Suppose I have the following lists of factor:
factor_1 = c("A1", "A2", "A3")
factor_2 = c("B1", "B2")
factor_3 = c("C1", "C2", "C3", "C4")
factor_4 = c("D1", "D2", "D3")
I made the following data frame that contains all (3 * 2 * 4 * 3 = ) 72 combinations of these factors:
data_exp <- expand.grid(factor_1, factor_2, factor_3, factor_4)
data_exp$id = 1:nrow(data_exp)
> head(data_exp)
Var1 Var2 Var3 Var4 id
1 A1 B1 C1 D1 1
2 A2 B1 C1 D1 2
3 A3 B1 C1 D1 3
4 A1 B2 C1 D1 4
5 A2 B2 C1 D1 5
6 A3 B2 C1 D1 6
I want to randomly split this data (data_exp) into 3 datasets such that each row only appears in one of these datasets - furthermore, these 3 datasets do not have to be the same size. I tried to do this with the following code.
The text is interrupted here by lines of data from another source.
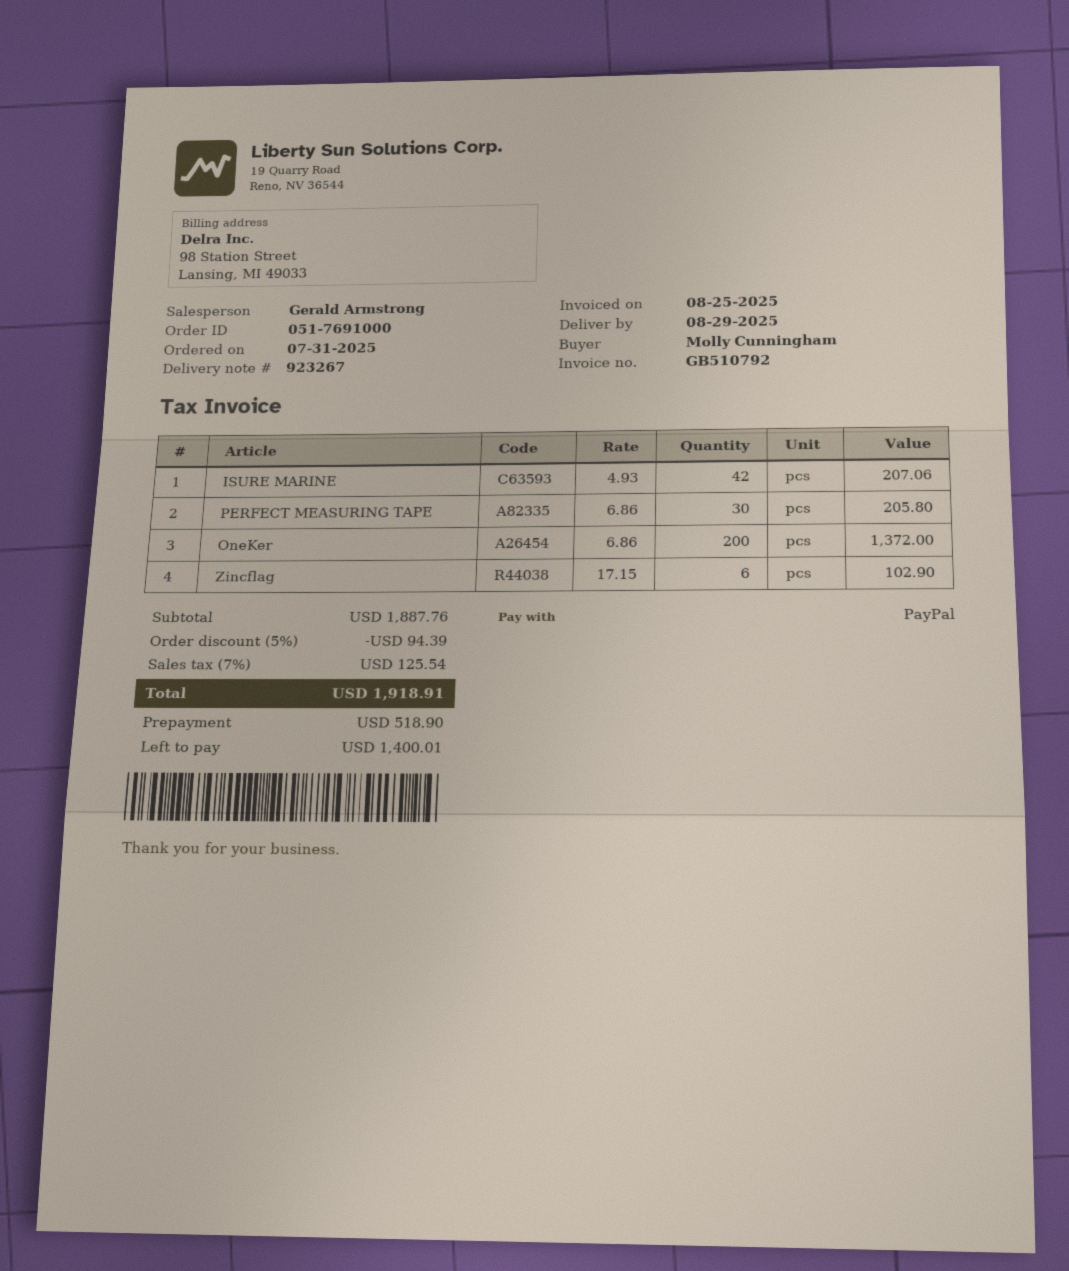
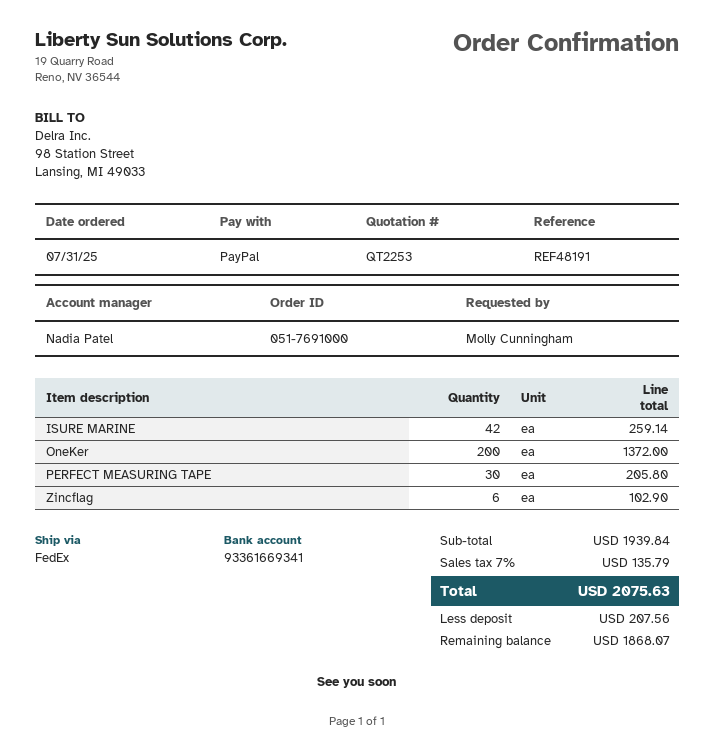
sales rep: Gerald Armstrong -> Nadia Patel
ISURE MARINE: 42 for 207.06 -> 42 for 259.14
subtotal: 1887.76 -> 1939.84
discount: 5% = 94.39 -> none
tax: 7% = 125.54 -> 7% = 135.79
total: 1918.91 -> 2075.63
deposit: 518.90 -> 207.56
balance: 1400.01 -> 1868.07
First, I randomly generate 3 random numbers corresponding to the number of rows for each of these datasets, such that these 3 random numbers add to 72:
# https://stackoverflow.com/questions/24845909/generate-n-random-integers-that-sum-to-m-in-r
rand_vect <- function(N, M, sd = 1, pos.only = TRUE) {
vec <- rnorm(N, M/N, sd)
if (abs(sum(vec)) < 0.01) vec <- vec + 1
vec <- round(vec / sum(vec) * M)
deviation <- M - sum(vec)
for (. in seq_len(abs(deviation))) {
vec[i] <- vec[i <- sample(N, 1)] + sign(deviation)
}
if (pos.only) while (any(vec < 0)) {
negs <- vec < 0
pos <- vec > 0
vec[negs][i] <- vec[negs][i <- sample(sum(negs), 1)] + 1
vec[pos][i] <- vec[pos ][i <- sample(sum(pos ), 1)] - 1
}
vec
}
r = rand_vect(3, 72)
[1] 26 23 23
Next, I tried to create these datasets using these random numbers:
data_1 = data_exp[sample(nrow(data_exp), r[1]), ]
data_2 = data_exp[sample(nrow(data_exp), r[2]), ]
data_3 = [sample(nrow(data_exp), r[3]), ]
- The problem with this approach is that
data_1, data_2, data_3
have common rows, and not all the rows from data_exp are necessarily present withindata_1, data_2, data_3
.
Is there a way to fix this problem?
Thank you!